Vor der Deutschstunde bringe ich das Doktorle zum Labor. Dort darf es schlafen oder mit seinem Vater die nahe gelegenen Spielplätze erkunden. Gut, dass mein neuer Schüler auch in der Upper East Side wohnt – ich bin schnell da. Der Doorman ist verwirrt, als ich den Namen des Vaters nenne, der mein Ansprechpartner war. Der sei ja gar nicht da! Lediglich das Kind und die Nanny seien oben anzutreffen. Fast erleichtert wirkt er, als ich erkläre, dass ich eigentlich den Sohn aufsuchen möchte und nicht den Exmann von der Frau, die hier wohnt. Aber das erschließt sich mir erst später. Man muss eben – wie überall – erstmal durchblicken, wie die Verhältnisse so sind.

Als mir die spanischsprachige Nanny die Tür öffnet, sehe ich auch gleich Liam. „Hier!“, sagt er und streckt mir ein rotweiß gestreiftes Bonbon entgegen. Was für eine Begrüßung! Da freue ich mich. Liam und ich lernen uns kennen. Er trägt eine Brille und sieht ein bisschen aus wie das Doktorle, wenn wir ihm die Quatschbrille aufsetzen, bloß älter. Er zeigt mir seine Münzsammlung. Dollars und Euros sowie ein paar andere Einzelstücke in einer Blechdose. Eine ganz spezielle Kollektion, die Urlaubsgeschichten und mehr erzählt. Liam malt, schneidet aus und spielt Memory mit mir.

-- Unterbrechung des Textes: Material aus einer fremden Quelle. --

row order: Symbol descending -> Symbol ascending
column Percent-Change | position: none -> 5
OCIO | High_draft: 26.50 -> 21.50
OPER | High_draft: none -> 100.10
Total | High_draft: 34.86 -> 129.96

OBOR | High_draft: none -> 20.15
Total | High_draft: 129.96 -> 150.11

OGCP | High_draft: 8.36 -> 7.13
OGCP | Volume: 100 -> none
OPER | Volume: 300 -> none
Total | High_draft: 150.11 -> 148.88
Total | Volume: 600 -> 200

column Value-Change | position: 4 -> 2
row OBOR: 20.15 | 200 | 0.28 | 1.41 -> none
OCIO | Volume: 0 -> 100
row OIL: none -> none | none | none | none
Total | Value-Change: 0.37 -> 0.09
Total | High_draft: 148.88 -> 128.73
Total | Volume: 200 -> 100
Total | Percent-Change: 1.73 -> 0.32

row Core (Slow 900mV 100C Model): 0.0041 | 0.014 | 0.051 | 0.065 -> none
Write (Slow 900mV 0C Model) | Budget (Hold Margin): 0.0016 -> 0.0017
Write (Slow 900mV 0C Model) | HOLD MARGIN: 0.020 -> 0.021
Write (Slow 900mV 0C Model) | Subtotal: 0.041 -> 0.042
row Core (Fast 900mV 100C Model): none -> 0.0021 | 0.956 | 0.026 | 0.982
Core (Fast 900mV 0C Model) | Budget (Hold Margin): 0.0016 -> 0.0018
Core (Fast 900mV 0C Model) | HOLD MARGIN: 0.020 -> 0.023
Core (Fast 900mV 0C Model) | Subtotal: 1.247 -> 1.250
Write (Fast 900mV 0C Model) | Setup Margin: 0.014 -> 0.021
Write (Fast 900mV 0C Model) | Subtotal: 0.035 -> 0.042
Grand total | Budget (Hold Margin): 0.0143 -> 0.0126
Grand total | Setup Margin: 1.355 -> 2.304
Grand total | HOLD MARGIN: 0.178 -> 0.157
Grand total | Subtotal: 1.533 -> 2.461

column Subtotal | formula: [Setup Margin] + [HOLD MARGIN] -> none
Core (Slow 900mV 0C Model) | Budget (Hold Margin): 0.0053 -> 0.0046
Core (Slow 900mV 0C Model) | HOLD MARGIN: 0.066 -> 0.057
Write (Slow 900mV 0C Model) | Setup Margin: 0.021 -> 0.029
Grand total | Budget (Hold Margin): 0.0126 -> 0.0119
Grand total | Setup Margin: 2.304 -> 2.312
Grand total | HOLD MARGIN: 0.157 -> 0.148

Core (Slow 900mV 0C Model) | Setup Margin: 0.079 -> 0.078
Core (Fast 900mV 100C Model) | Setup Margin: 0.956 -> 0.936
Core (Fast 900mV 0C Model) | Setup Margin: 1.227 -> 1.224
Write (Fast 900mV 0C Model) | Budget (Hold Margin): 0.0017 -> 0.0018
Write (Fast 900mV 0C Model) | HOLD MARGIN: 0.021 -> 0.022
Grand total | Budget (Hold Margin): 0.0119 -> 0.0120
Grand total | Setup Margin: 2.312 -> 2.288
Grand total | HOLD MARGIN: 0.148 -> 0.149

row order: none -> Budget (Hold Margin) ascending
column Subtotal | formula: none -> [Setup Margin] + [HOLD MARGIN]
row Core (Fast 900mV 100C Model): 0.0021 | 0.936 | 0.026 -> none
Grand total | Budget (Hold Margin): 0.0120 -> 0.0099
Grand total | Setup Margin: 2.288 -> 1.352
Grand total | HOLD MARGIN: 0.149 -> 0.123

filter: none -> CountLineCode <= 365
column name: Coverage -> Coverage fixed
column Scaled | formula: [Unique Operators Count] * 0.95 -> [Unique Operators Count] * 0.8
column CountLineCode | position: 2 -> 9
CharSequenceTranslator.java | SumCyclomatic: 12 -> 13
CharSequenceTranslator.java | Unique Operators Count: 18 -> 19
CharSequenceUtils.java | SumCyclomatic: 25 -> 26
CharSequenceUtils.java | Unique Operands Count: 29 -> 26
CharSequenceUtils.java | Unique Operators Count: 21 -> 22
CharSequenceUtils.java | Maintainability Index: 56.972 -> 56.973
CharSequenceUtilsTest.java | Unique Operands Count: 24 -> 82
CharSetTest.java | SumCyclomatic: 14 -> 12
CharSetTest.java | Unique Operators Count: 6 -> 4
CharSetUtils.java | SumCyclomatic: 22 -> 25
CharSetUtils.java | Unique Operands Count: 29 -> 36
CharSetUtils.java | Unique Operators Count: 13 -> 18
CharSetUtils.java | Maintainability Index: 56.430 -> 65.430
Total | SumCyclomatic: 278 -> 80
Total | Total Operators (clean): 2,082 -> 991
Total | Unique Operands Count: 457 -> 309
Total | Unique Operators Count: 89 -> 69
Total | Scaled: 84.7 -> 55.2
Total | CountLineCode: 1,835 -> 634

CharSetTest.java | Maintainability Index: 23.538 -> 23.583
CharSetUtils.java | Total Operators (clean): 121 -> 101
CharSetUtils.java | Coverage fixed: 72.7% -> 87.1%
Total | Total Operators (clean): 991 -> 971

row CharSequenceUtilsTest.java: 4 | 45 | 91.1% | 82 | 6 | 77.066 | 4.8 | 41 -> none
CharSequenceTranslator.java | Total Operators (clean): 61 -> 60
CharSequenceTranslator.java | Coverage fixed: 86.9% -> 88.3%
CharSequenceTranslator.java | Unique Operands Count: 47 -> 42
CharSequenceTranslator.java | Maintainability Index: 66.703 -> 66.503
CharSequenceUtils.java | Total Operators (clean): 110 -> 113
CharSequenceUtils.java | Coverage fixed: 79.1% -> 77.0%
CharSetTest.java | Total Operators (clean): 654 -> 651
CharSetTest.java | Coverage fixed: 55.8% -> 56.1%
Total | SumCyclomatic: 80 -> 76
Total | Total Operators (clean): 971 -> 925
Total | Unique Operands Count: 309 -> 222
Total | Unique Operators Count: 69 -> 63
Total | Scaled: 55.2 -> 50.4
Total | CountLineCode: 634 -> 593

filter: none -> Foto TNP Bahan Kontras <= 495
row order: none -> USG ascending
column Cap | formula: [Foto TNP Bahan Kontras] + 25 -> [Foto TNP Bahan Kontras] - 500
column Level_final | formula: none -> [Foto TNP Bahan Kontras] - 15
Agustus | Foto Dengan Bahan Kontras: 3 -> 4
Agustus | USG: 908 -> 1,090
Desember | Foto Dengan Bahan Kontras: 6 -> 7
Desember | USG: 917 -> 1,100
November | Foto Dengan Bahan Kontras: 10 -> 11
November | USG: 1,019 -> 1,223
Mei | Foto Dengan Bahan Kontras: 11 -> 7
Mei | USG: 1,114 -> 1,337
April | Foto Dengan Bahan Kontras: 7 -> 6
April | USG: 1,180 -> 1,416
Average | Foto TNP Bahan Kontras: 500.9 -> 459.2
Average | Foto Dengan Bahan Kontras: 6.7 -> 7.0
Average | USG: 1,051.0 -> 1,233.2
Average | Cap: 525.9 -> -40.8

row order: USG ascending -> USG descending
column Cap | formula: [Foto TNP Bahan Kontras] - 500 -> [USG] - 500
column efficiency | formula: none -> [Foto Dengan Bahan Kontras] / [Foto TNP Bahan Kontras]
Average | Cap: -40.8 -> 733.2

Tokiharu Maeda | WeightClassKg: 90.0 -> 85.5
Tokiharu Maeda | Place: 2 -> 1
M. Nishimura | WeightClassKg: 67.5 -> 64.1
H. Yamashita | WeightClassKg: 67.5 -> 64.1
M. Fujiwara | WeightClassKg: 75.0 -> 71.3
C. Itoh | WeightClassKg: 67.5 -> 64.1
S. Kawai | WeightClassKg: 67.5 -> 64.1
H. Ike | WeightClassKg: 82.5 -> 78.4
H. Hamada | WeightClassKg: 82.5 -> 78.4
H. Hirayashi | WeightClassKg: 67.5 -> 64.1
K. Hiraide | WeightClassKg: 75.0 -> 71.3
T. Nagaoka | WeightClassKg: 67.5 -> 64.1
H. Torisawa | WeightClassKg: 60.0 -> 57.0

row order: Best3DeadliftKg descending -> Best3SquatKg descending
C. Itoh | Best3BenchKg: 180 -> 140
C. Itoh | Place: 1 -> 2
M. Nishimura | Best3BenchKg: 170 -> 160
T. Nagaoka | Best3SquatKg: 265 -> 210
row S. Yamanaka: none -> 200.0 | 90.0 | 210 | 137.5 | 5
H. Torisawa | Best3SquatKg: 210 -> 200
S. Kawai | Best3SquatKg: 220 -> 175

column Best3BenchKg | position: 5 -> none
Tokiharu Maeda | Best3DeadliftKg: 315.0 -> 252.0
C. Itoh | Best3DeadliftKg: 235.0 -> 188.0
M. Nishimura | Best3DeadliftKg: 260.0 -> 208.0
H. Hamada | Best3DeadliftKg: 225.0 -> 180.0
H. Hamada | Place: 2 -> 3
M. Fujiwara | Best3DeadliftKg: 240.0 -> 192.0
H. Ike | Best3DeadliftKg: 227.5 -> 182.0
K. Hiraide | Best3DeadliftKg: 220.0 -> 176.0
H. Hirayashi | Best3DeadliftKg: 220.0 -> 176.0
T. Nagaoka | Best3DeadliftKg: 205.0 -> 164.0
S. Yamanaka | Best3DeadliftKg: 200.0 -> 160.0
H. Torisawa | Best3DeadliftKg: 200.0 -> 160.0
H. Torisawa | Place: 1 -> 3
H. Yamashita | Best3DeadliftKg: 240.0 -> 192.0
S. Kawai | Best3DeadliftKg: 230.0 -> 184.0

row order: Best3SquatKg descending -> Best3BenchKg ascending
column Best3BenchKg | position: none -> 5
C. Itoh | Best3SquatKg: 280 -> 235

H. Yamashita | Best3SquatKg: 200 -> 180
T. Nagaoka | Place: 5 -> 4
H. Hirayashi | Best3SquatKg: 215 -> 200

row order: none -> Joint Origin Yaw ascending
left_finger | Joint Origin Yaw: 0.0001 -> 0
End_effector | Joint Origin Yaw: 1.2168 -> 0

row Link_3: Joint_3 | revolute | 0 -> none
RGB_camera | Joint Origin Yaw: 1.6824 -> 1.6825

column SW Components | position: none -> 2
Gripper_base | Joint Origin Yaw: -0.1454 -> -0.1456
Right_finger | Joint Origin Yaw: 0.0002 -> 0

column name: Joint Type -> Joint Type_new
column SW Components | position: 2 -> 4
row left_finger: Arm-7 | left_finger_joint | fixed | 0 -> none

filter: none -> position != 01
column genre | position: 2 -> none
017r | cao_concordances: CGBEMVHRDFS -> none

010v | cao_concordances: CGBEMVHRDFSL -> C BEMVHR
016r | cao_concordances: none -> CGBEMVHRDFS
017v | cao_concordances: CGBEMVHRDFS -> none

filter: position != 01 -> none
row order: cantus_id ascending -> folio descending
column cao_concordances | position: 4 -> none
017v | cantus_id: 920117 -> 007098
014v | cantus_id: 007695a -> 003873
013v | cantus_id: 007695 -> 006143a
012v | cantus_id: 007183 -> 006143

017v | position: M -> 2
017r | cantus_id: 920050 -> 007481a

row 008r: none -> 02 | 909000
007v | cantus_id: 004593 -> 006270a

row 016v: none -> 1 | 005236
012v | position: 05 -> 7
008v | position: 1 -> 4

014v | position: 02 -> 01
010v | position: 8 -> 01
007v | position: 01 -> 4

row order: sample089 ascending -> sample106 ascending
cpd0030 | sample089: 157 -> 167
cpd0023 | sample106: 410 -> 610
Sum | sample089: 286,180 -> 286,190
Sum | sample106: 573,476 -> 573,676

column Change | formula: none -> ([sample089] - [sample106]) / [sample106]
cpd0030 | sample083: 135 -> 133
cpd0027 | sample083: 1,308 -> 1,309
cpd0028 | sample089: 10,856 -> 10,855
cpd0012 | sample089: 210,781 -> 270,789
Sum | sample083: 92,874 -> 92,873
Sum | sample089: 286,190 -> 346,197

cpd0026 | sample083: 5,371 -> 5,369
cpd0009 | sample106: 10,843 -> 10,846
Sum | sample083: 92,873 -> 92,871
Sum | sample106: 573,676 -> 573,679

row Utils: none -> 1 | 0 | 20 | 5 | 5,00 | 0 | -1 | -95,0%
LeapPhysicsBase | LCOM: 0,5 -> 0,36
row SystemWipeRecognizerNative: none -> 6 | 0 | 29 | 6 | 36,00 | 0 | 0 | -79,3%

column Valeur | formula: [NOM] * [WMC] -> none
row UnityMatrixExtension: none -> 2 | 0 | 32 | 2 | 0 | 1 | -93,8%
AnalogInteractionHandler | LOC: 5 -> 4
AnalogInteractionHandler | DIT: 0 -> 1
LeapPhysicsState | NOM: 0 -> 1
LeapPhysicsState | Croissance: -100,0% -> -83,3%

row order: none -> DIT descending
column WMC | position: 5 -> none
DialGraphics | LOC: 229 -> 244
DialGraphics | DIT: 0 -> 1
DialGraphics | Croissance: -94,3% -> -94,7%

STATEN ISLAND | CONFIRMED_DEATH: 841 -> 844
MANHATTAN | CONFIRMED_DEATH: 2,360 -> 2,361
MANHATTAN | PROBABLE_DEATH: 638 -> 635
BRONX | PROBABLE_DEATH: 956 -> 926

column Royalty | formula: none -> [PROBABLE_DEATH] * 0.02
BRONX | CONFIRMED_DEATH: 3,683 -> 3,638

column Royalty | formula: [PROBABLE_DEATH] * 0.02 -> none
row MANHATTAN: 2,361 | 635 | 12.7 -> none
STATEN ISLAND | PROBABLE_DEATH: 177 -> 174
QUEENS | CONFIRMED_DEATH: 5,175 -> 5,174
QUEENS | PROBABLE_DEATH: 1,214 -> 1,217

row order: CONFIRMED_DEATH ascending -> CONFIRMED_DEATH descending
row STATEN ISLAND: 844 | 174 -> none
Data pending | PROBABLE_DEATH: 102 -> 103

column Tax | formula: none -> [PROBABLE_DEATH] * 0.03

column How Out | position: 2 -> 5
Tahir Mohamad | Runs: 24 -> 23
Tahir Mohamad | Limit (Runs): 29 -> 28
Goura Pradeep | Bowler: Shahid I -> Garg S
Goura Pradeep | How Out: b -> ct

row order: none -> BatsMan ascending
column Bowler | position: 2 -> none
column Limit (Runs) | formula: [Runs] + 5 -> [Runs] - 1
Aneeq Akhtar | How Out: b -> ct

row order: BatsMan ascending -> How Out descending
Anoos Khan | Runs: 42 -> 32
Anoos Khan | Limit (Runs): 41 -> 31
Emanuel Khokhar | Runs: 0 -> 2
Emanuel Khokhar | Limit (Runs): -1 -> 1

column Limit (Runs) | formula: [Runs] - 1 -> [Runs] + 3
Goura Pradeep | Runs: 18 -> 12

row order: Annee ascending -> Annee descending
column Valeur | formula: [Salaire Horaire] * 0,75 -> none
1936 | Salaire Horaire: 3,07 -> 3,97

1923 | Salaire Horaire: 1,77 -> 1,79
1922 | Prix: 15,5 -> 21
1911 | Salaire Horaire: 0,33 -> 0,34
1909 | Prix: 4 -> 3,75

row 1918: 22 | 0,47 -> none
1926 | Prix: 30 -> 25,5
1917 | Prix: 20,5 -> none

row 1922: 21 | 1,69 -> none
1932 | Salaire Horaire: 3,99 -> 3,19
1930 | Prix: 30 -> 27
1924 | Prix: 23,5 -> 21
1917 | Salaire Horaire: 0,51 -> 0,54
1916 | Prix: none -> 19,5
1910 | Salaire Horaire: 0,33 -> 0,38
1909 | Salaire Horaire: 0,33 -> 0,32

Am Ende der Stunde darf er endlich noch ein paar Minuten machen, was er will: mit seinen Plastiksoldaten spielen. Meine Aufgabe dabei ist es, zuzuschauen und mich nicht einzumischen, denn Liam hat ganz bestimmte Vorstellungen. Er hat eine Schlacht aufgebaut, Deutschland gegen USA. Deutschland hat acht Soldaten, die USA fünfundzwanzig. Die Auseinandersetzung endet wie vorgesehen und ich verabschiede mich für heute.

Vater oder Mutter sehe ich an diesem Tag nicht. Es ist ja auch erst halb sechs. Die Nanny reicht mir meinen Scheck. Er ist ohne Umschlag, der Betrag gut leserlich. Möglicherweise hat sie ihn sogar selbst ausgestellt. Ich fühle mich merkwürdig, frage mich, ob sie unser beider Stundenlöhne vergleicht und wie sie wohl dabei abschneidet. Weil ich Liam mag, esse ich beim Rausgehen das rotweiße Bonbon. Mit unerwartetem Pfefferminzgeschmack überquere ich Siebzigerstraßen und habe für ein paar Minuten kein Kind.

Die Deutschstunde war eine schöne Abwechslung, nicht nur für mich. Der Lifescientist kommt gerade samt Doktorle vom Spielplatz. Alles bestens und eine herrliche Schmiererei aus Bananen. Das geht ganz nicht raus, nie wieder, aber das weiß der Lifescientist nicht.

Auf dem Spielplatz waren auch ein Haufen Nannys mit ihren Kindern. Könnten ja auch die Mütter gewesen sein. Nein, das können sie nicht. Es „matcht“ nicht, sagt der Lifescientist auf Denglisch. Hautfarbe, Alter, Sprache – irgendetwas passt immer nicht zusammen bei diesen Frauen und Kindern. Diese Dienstleistungsverhältnisse sieht man.

 

soldat
Willst du nicht lieber etwas pädagogisch Wertvolles spielen, Kind? Nein? Macht keinen Spaß? Schade.